Emily’s anger toward Corby is prevalent throughout the novel, which many readers can undoubtedly understand. She has yet to forgive him—that is until she learns of Corby’s life in prison told through another character. The discovery of the brutality unleashed against him and the good he tried to do while imprisoned causes Emily to soften and eventually see a new version of Corby and allow her to forgive him as well.

Corby, also, has a difficult time forgiving himself. In prison, he tortures himself by reliving that tragic day when his family changed forever, and it’s hard not to sympathize with him in these moments. After all, he is a father, a human being, who messed up without ill intention. It was a horrible accident, to say the least, one Corby has to live with forever after. We see his internal struggle of continuously comparing himself to his intimidating and absent father: “What good does it do to keep prosecuting him when I’m here because of my own way-more-colossal failure of a father?” It’s harrowing to read but such moments deepen and even possibly redeem his character.
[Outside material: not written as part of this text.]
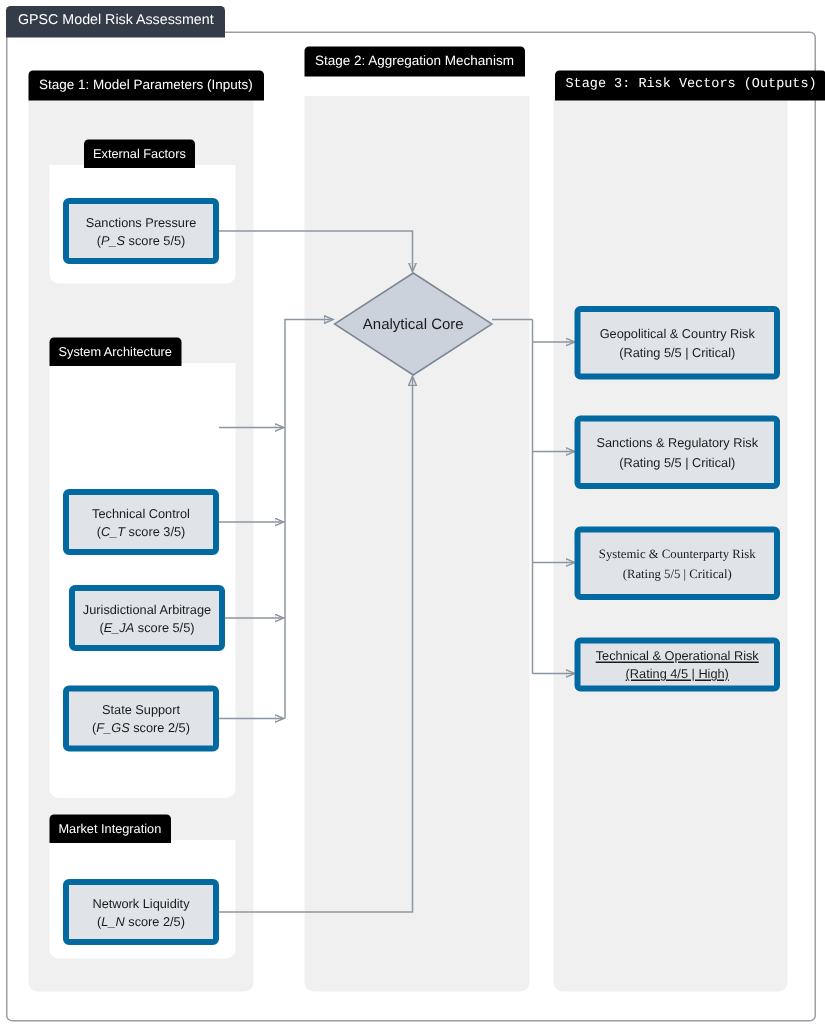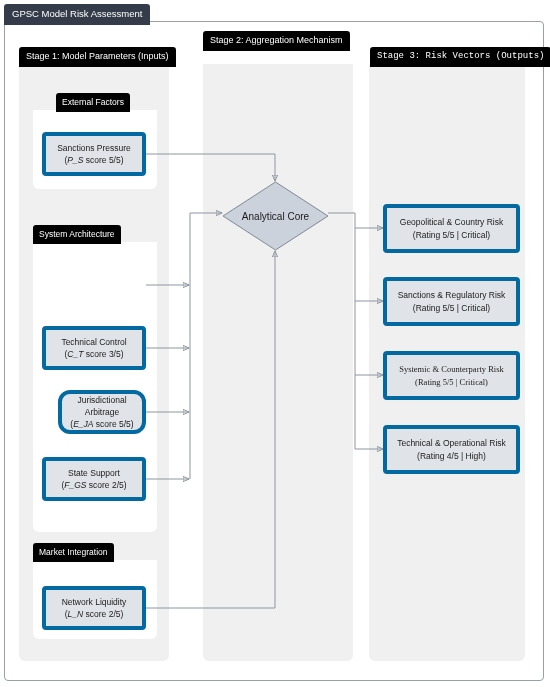"Jurisdictional Arbitrage" div.node { border-radius: 12px -> none; left: 58px -> 46px; width: 88px -> 104px }
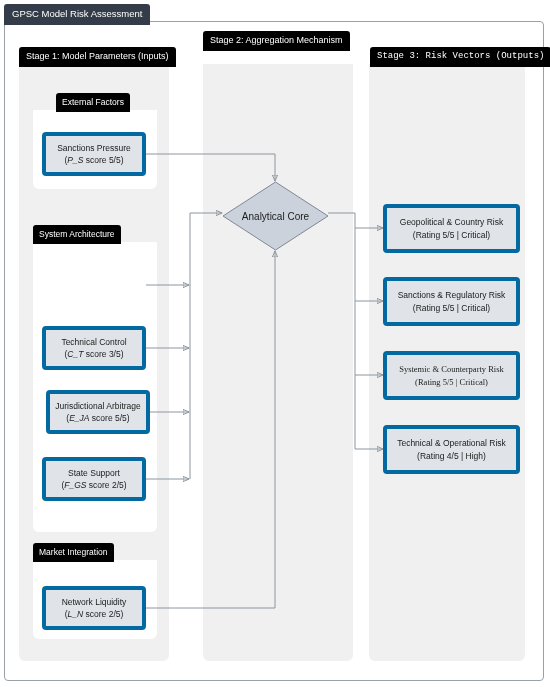"Technical & Operational Risk" div.node { height: 49px -> 36px; text-decoration: none -> underline }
At the beginning of the novel, Corby succumbed to playing the victim with his job loss and feeling inadequate as a husband, a provider, and a man, but time in prison allows for an awakening: to take responsibility and move past blaming others, and ultimately work towards accepting blame and then forgiving yourself.   

Lamb’s writing is clean and simple, evoking emotional resonance and depicting sensory details vividly, making for an easy story to get lost in. Even at its length, it won’t take long to devour this book. Lamb’s ability to capture the human spirit while probing difficult subjects and themes allows a comfortable and heartening balance. He shows us that not all is gloom and doom, and beyond tragedy, you can still walk away feeling consoled and reassured that some good may be left in this world.